**Exercise requirements**
Down to the last line, repeat the entries exactly and drop any image.

=-=-=

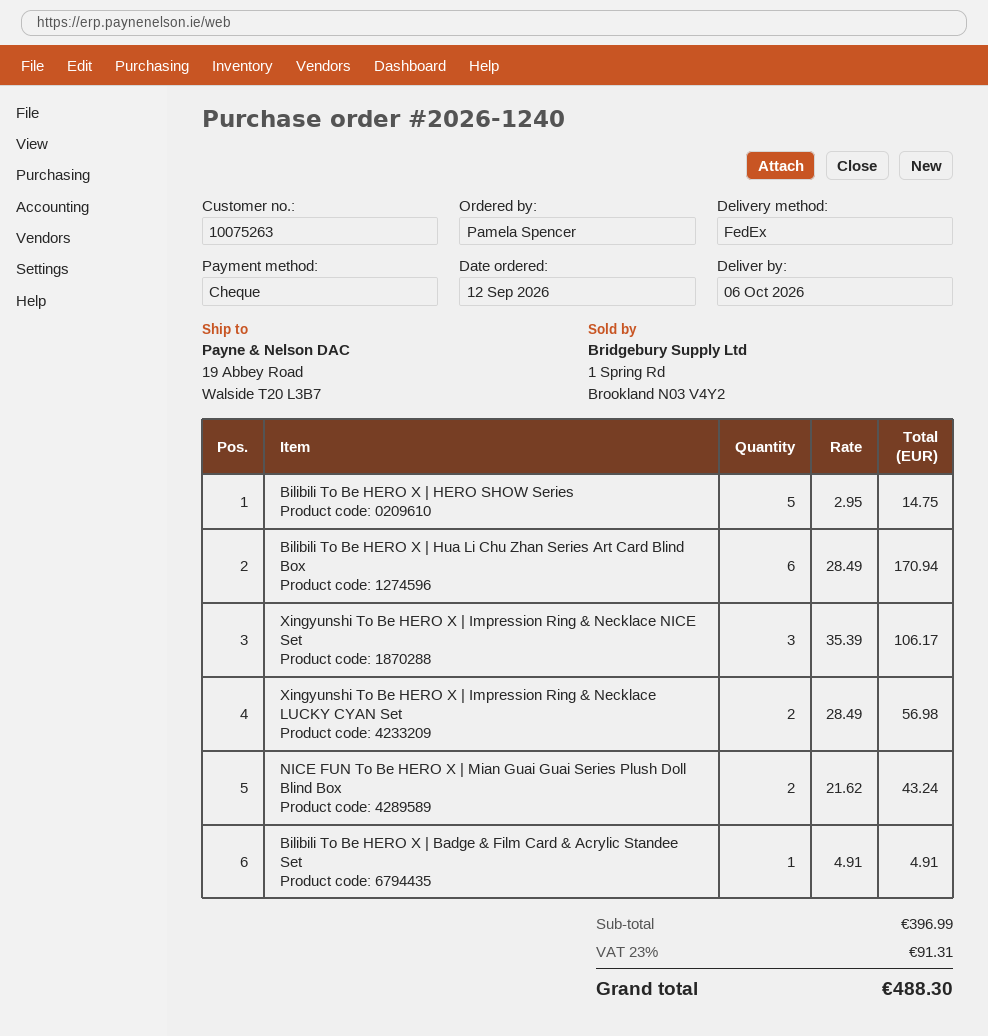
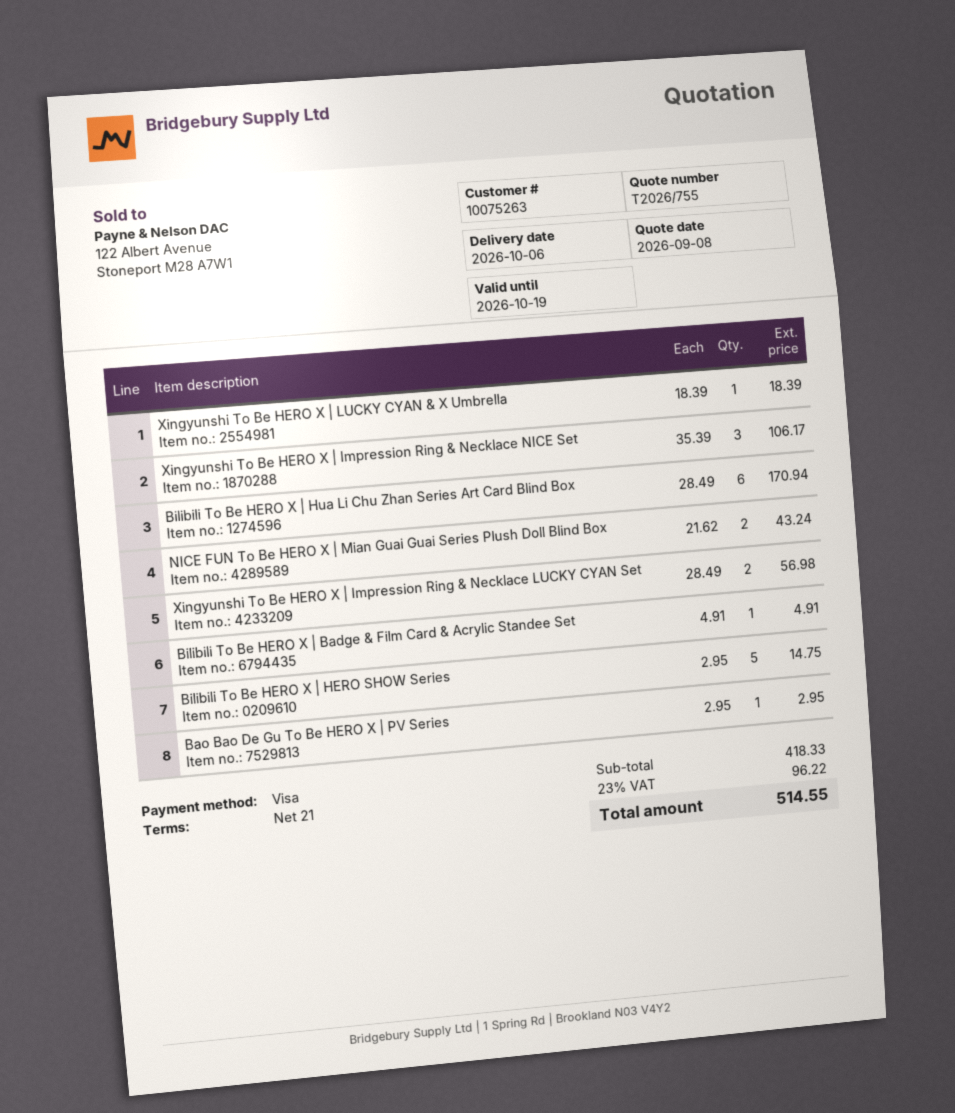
payment method: cheque -> Visa
Xingyunshi To Be HERO X | LUCKY CYAN & X Umbrella: none -> 1 x 18.39 = 18.39
Bao Bao De Gu To Be HERO X | PV Series: none -> 1 x 2.95 = 2.95
subtotal: 396.99 -> 418.33
tax: 23% = 91.31 -> 23% = 96.22
total: 488.30 -> 514.55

=-=-=

**Solution to this problem**
payment method: cheque -> Visa
Xingyunshi To Be HERO X | LUCKY CYAN & X Umbrella: none -> 1 x 18.39 = 18.39
Bao Bao De Gu To Be HERO X | PV Series: none -> 1 x 2.95 = 2.95
subtotal: 396.99 -> 418.33
tax: 23% = 91.31 -> 23% = 96.22
total: 488.30 -> 514.55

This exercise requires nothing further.